Le lesioni muscolo-scheletriche della pre-adolescenza, adolescenza e tarda adolescenza sono molto diverse tra loro, oltre che rispetto all’adulto, in relazione al diverso impegno agonistico e differente preparazione atletica e, soprattutto, alle diversità anatomiche e biomeccaniche. Una prima differenza anatomica rispetto all’adulto riguarda l’osso, la corticale in particolare, che possiede canali haversiani più ampi ed estesi, i quali rendono la compatta meno densa e più porosa; in conseguenza di ciò l’osso è meno elastico e più plastico, cede prima ma si frattura meno.
Queste caratteristiche anatomiche e biomeccaniche condizionano il realizzarsi delle cosiddette “fratture incomplete” (a legno verde, torus, deformazione plastica), esclusive dello scheletro in accrescimento e del tutto assenti nell’adulto.

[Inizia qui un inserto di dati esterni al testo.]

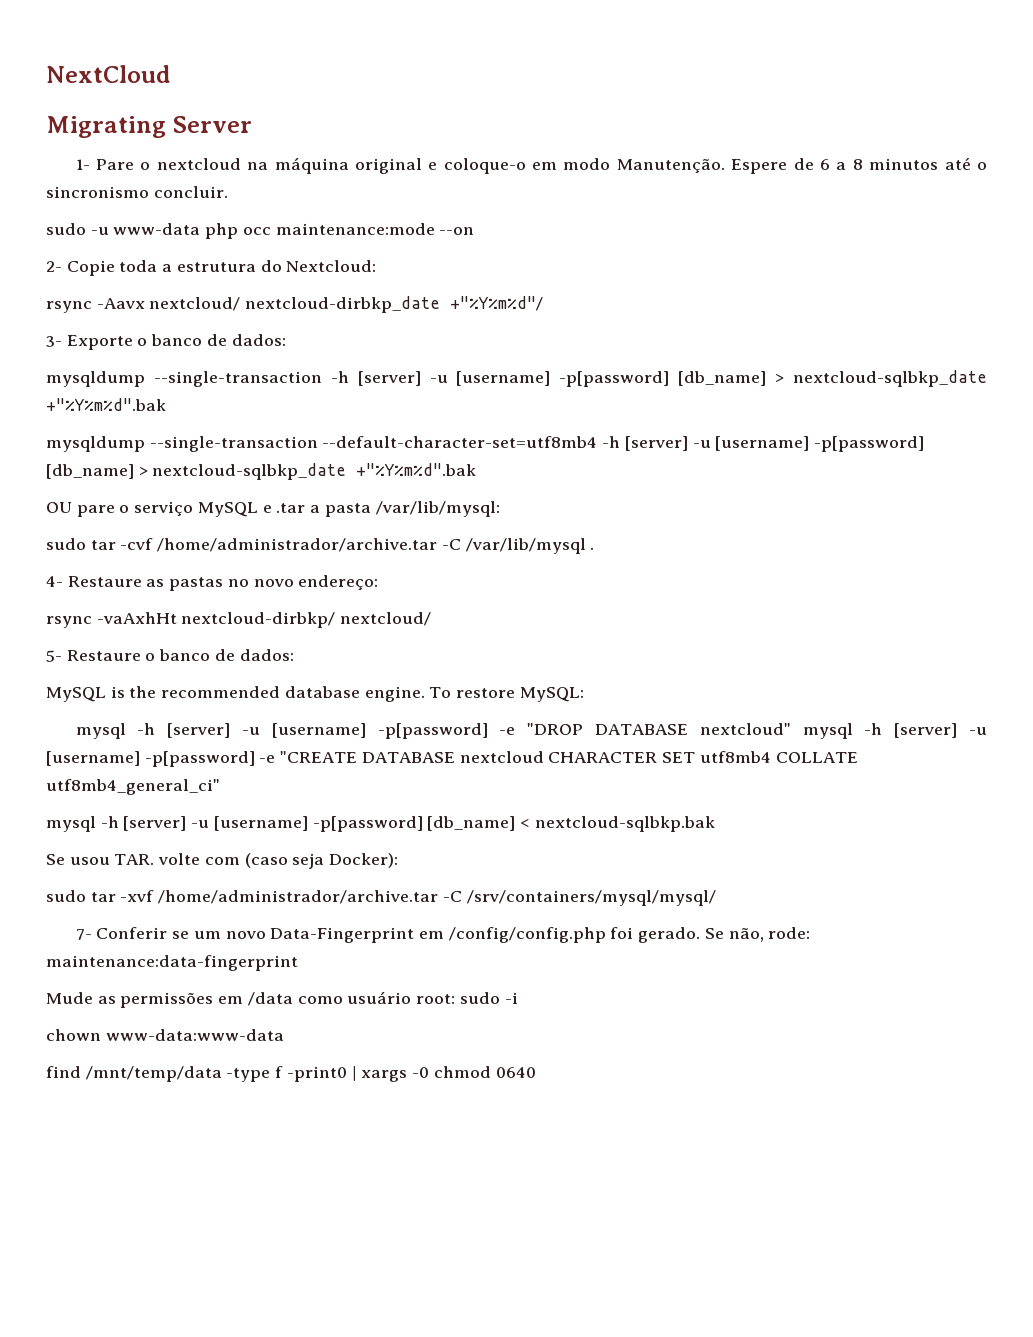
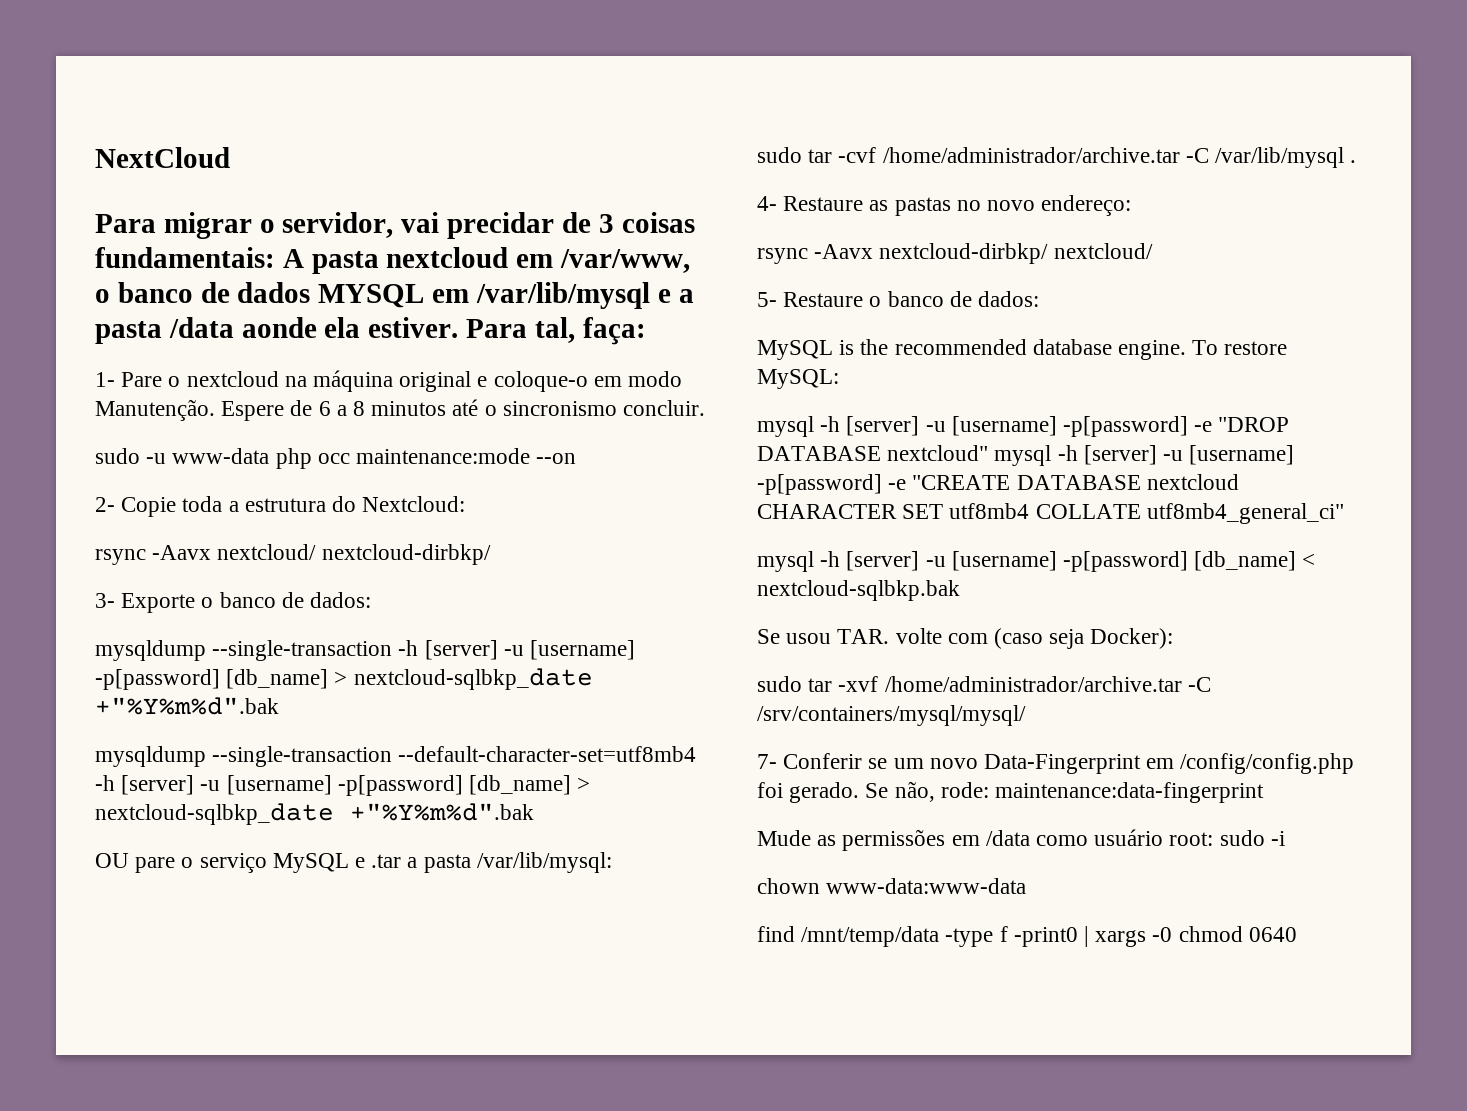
- Migrating Server
+ Para migrar o servidor, vai precidar de 3 coisas fundamentais: A pasta nextcloud em /var/www, o banco de dados MYSQL em /var/lib/mysql e a pasta /data aonde ela estiver. Para tal, faça:
- rsync -Aavx nextcloud/ nextcloud-dirbkp_date +"%Y%m%d"/
+ rsync -Aavx nextcloud/ nextcloud-dirbkp/
- rsync -vaAxhHt nextcloud-dirbkp/ nextcloud/
+ rsync -Aavx nextcloud-dirbkp/ nextcloud/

Una seconda ed importante differenza riguarda il periostio, che è relativamente molto più robusto e resistente, mentre è meno tenace e meno aderente all’osso. In conseguenza di ciò si scolla facilmente, ma si lacera raramente, favorendo quindi un maggior contenimento della frattura ed una consolidazione migliore e più rapida. Una terza differenza, assolutamente esclusiva dell’età evolutiva, è la presenza della cartilagine di accrescimento, sia metafisaria (piastra cartilaginea di accrescimento o fisi), sia apofisaria.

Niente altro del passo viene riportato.